The iceberg has been named A68, which is a pretty boring name for such a huge iceberg. However, icebergs are named by the US National Ice Centre and the letter comes from where the iceberg was originally sited – in this case the A represents area zero degrees to ninety degrees west covering the Bellingshausen and Weddell Seas. The number is simply the order that they are discovered, which I assume means there have been 67 previous icebergs!

After satisfying my curiosity on the iceberg names, the other element that caught our interest was the host of Earth observation satellites that captured images of either the creation, or the newly birthed, iceberg. The ones we’ve spotted so far, although there may be others, are:

  • ESA’s Sentinel-1 has been monitoring the area for the last year as an iceberg splitting from Larsen C was expected. Sentinel-1’s SAR imagery has been crucial to this monitoring as the winter clouds and polar darkness would have made optical imagery difficult to regularly collect.
  • Whilst Sentinel-1 was monitoring the area, it was actually NASA’s Moderate Resolution Imaging Spectroradiometer (MODIS) instrument onboard the Aqua satellite which confirmed the ‘birth’ on the 12th July with a false colour image at 1 km spatial resolution using band 31 which measures infrared signals. This image is at the top of the blog and the dark blue shows where the surface is warmest and lighter blue indicates a cooler surface. The new iceberg can be seen in the centre of the image.
  • Longwave infrared imagery was also captured by the NOAA/NASA Visible Infrared Imaging Radiometer Suite (VIIRS) on the Suomi NPP satellite on July 13th.
  • Similarly, NASA also reported that Landsat 8 captured a false-colour image from its Thermal Infrared Sensor on the 12th July showing the relative warmth or coolness of the Larsen C ice shelf – with the area around the new iceberg being the warmest giving an indication of the energy involved in its creation.
  • Finally, Sentinel-3A has also got in on the thermal infrared measurement using the bands of its Sea and Land Surface Temperature Radiometer (SLSTR).
  • ESA’s Cryosat has been used to calculate the size of iceberg by using its Synthetic Aperture Interferometric Radar Altimeter (SIRAL) which measured height of the iceberg out of the water. Using this data, it has been estimated that the iceberg contains around 1.155 cubic km of ice.
  • The only optical imagery we’ve seen so far is from the DEMIOS1 satellite which is owned by Deimos Imaging, an UrtheCast company. This is from the 14th July and revealed that the giant iceberg was already breaking up into smaller pieces.

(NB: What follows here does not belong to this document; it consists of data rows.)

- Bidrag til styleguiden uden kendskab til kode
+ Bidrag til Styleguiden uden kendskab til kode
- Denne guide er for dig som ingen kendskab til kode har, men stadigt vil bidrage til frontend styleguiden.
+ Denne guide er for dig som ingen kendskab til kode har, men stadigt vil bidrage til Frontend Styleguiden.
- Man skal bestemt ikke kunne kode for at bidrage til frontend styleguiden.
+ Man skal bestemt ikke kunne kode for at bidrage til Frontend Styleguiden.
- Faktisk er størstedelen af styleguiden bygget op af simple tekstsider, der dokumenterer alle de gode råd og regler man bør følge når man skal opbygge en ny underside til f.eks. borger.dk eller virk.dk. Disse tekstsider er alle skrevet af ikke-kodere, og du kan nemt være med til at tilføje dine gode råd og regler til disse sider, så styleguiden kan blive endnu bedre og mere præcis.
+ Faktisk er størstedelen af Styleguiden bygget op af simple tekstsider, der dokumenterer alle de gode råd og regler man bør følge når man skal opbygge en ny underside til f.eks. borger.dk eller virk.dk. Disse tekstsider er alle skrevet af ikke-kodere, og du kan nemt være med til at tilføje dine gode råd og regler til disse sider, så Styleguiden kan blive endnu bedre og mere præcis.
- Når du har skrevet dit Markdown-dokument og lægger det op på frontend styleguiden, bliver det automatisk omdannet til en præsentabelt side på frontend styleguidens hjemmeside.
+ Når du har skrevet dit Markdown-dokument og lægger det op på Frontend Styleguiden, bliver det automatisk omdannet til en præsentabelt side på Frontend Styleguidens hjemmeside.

It’s clear this is a huge iceberg, so huge in fact that most news agencies don’t think that readers can comprehend its vastness, and to help they give a comparison. Some of the ones I came across to explain its vastness were:

  • Size of the US State of Delaware
  • Twice the size of Luxembourg
  • Four times the size of greater London
  • Quarter of the size of Wales – UK people will know that Wales is almost an unofficial unit of size measurement in this country!
  • Has the volume of Lake Michigan
  • Has the twice the volume of Lake Erie
  • Has the volume of the 463 million Olympic-sized swimming pools; and
  • My favourite compares its size to the A68 road in the UK, which runs from Darlington to Edinburgh.

This event shows how satellites are monitoring the planet, and the different ways we can see the world changing.